What this task involves |
Sort through the entries below and pull out lines containing the word "anno".

Data extracts |
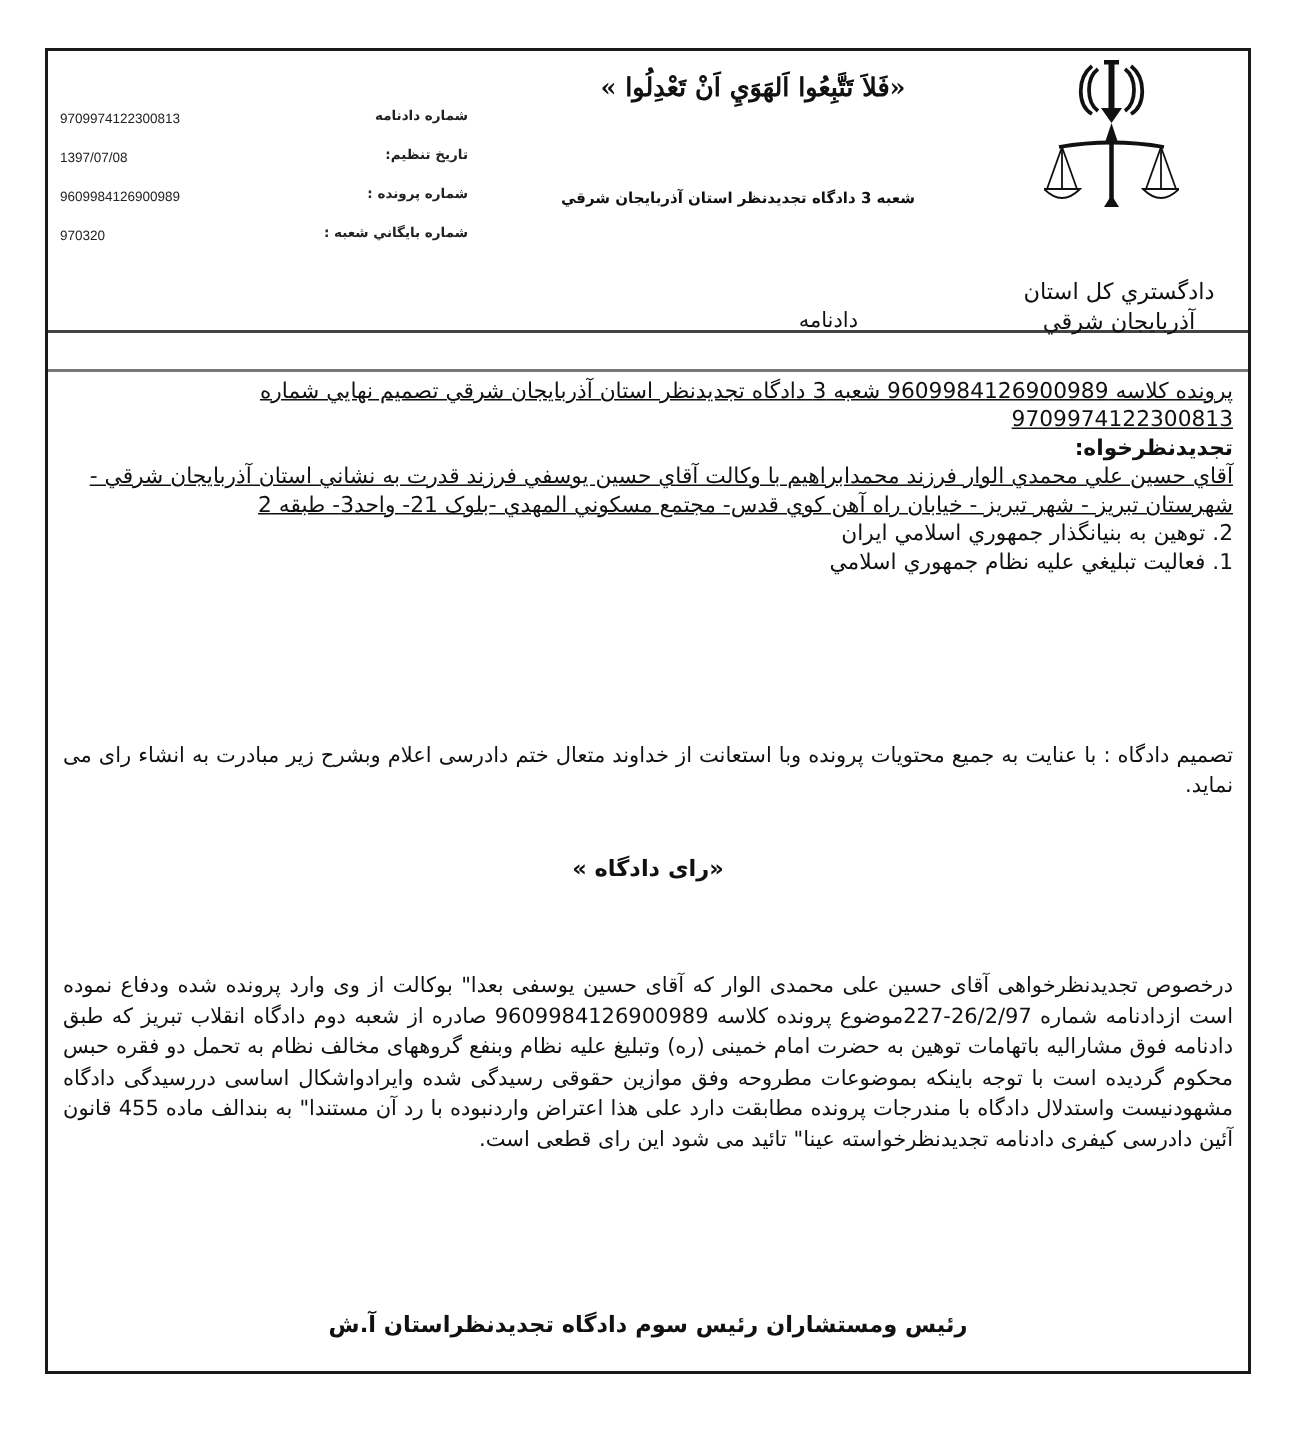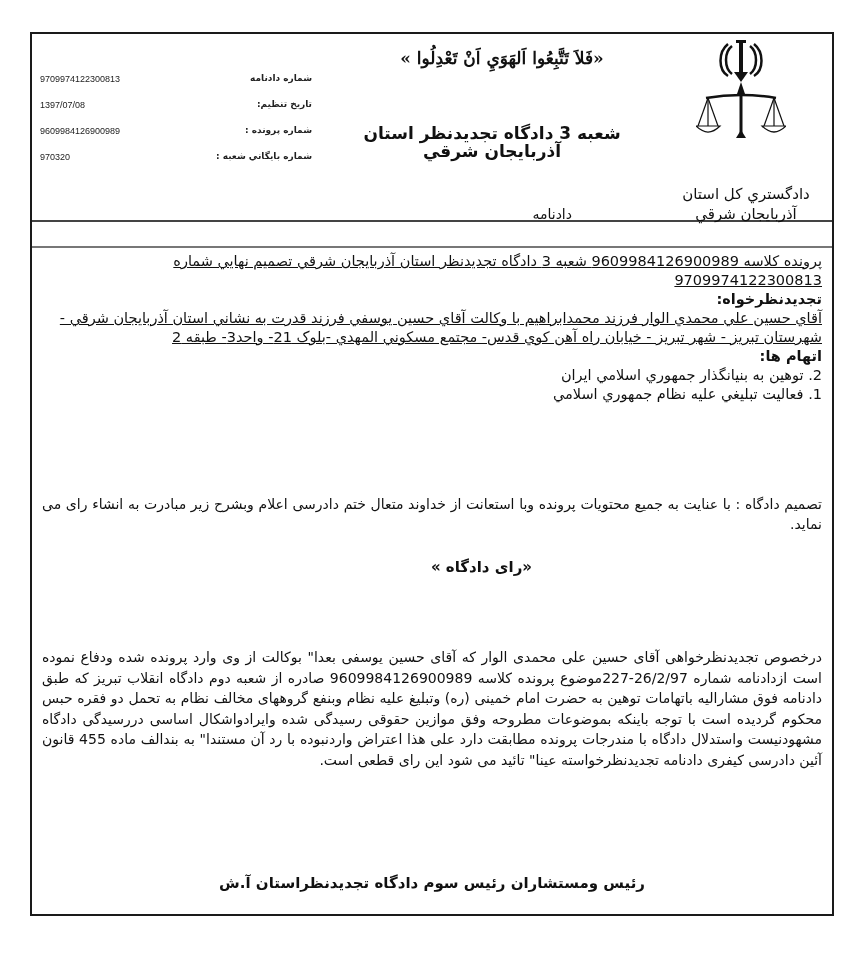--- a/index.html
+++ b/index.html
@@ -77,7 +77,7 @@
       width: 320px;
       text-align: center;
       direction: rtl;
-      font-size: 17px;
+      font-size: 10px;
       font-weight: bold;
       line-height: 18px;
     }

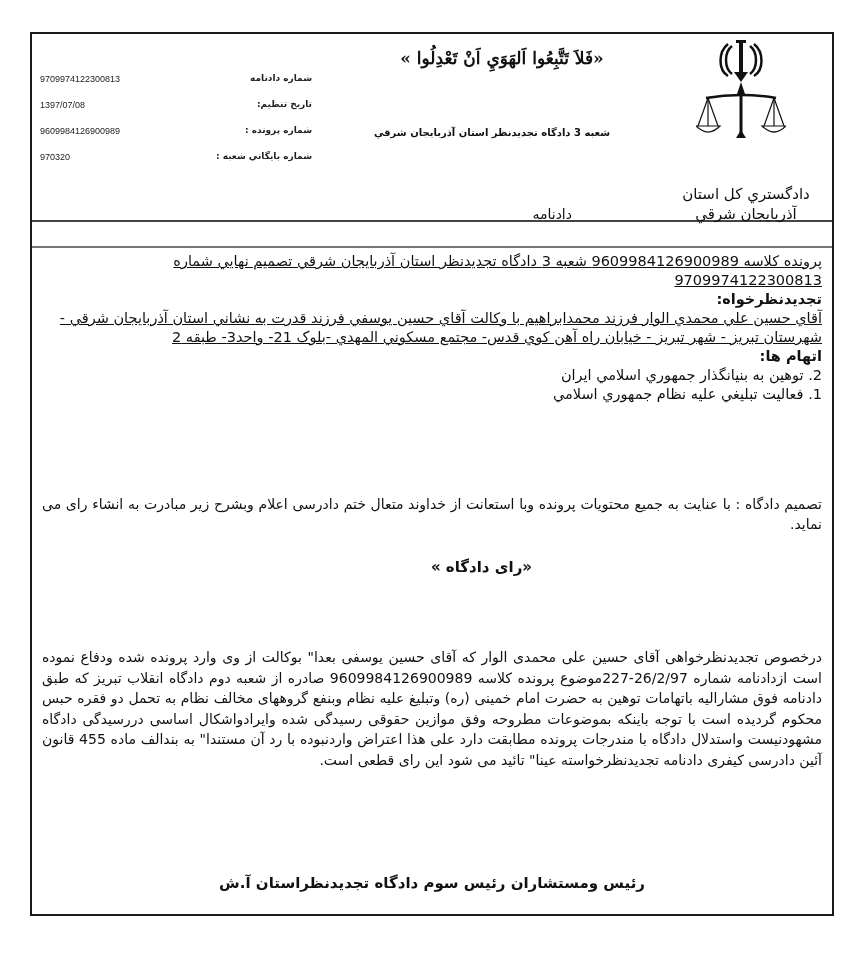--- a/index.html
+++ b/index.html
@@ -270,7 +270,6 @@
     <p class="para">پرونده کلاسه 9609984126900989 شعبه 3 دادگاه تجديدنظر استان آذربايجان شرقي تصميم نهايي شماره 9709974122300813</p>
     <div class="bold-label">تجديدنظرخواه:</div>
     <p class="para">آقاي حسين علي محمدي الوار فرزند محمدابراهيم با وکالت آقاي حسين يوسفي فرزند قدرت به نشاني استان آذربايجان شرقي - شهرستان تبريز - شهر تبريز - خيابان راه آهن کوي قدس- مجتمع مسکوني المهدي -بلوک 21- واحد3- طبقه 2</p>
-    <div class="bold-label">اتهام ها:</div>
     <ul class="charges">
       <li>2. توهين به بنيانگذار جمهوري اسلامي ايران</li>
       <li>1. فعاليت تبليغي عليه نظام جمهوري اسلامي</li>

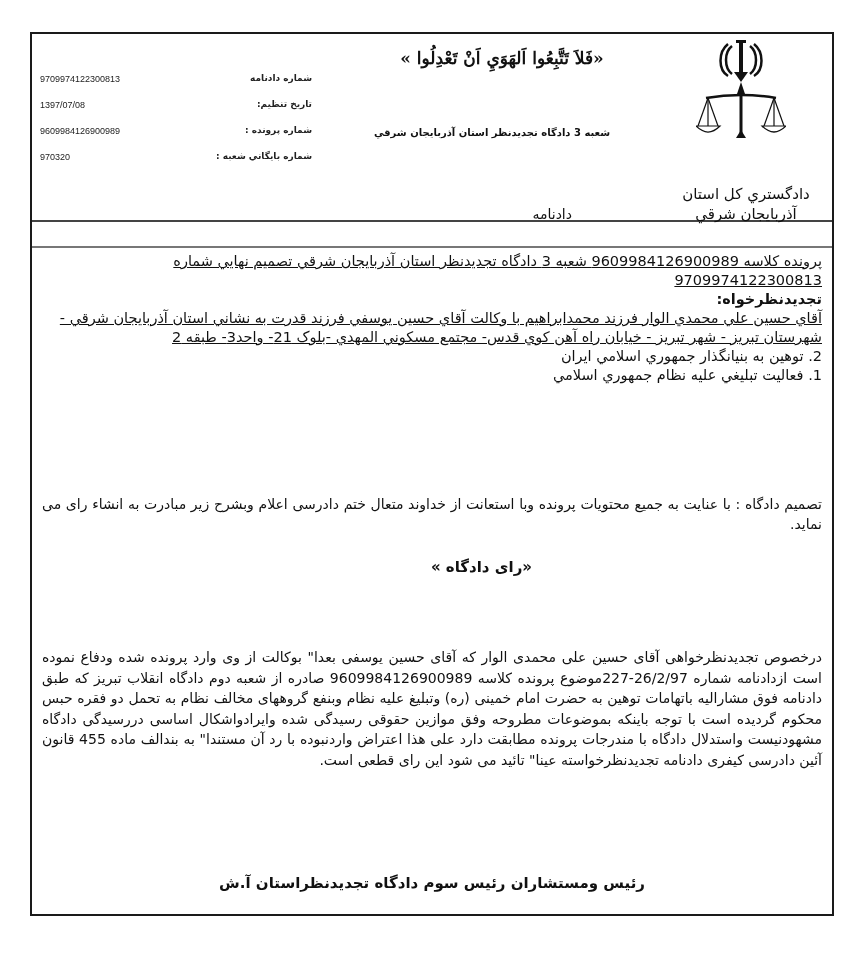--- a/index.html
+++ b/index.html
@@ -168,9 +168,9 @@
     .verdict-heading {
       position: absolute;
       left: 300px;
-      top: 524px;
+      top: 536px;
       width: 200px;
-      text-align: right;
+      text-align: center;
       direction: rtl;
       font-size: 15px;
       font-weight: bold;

* * *

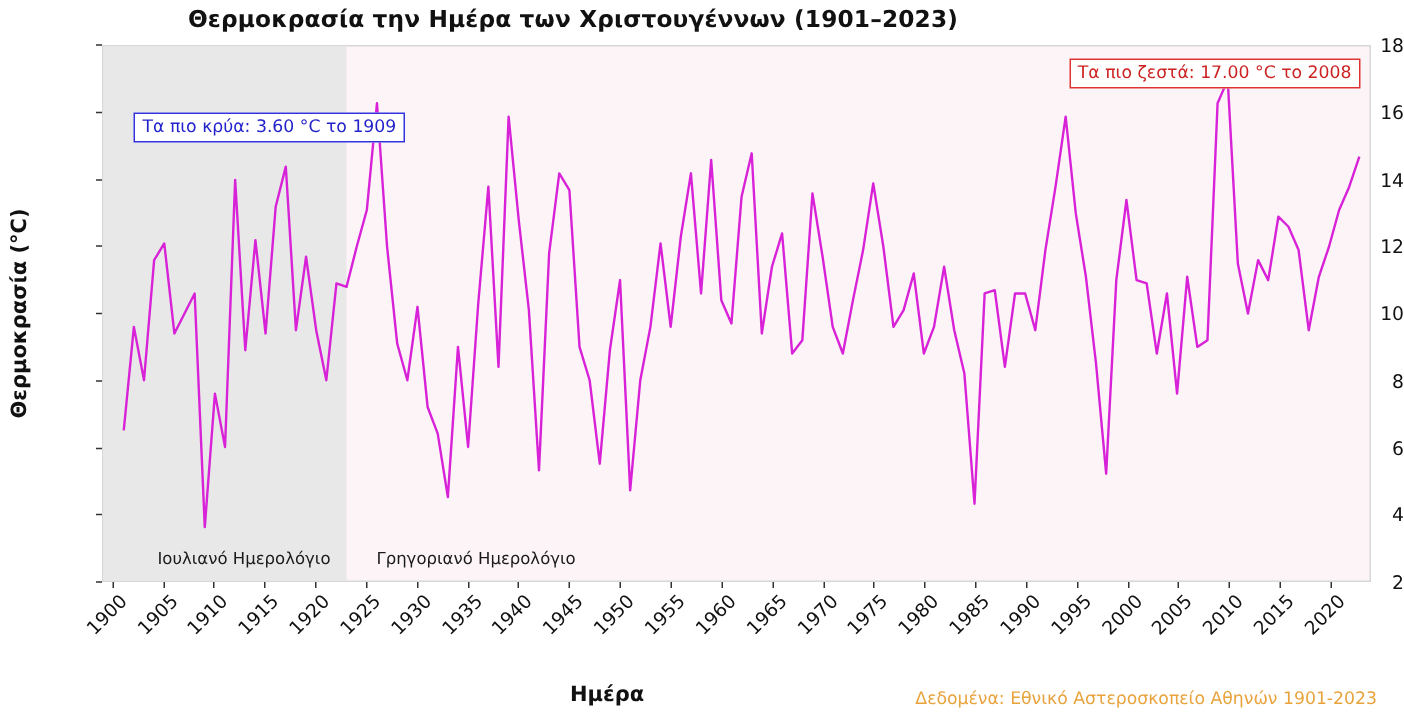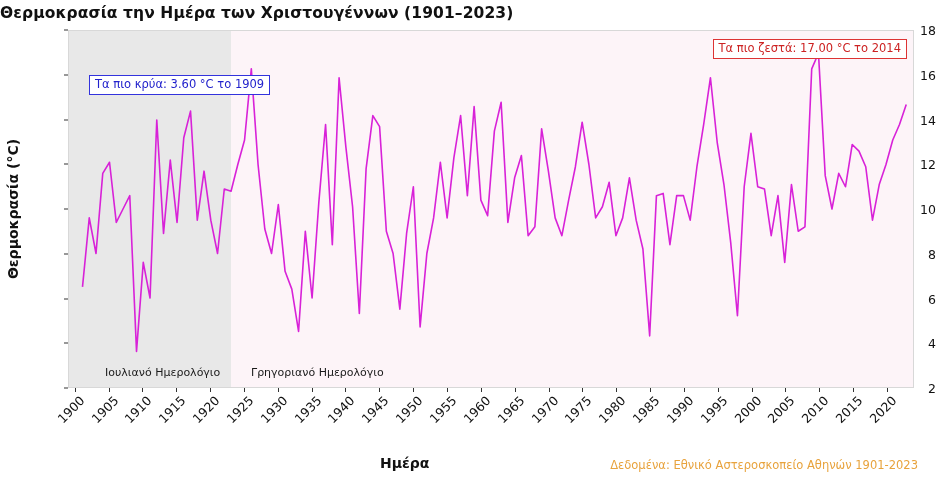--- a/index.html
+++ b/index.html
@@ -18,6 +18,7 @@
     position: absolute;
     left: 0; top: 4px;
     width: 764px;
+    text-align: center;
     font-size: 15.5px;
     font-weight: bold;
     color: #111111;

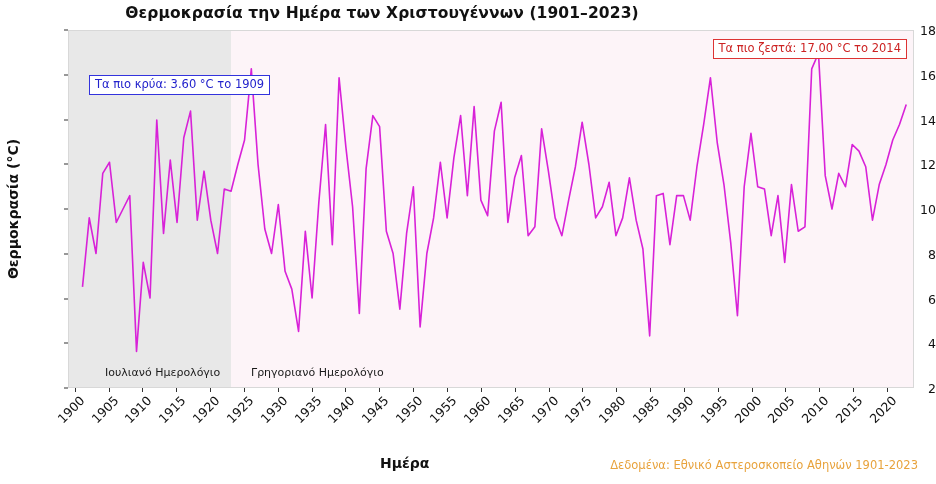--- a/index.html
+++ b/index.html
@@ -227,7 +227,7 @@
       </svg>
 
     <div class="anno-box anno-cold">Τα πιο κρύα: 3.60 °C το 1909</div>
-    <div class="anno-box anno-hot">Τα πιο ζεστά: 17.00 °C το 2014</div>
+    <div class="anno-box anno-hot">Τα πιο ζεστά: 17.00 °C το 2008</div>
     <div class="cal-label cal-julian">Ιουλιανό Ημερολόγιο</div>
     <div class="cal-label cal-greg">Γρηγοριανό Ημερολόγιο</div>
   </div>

Finished task |
     <div class="anno-box anno-cold">Τα πιο κρύα: 3.60 °C το 1909</div>
-    <div class="anno-box anno-hot">Τα πιο ζεστά: 17.00 °C το 2014</div>
+    <div class="anno-box anno-hot">Τα πιο ζεστά: 17.00 °C το 2008</div>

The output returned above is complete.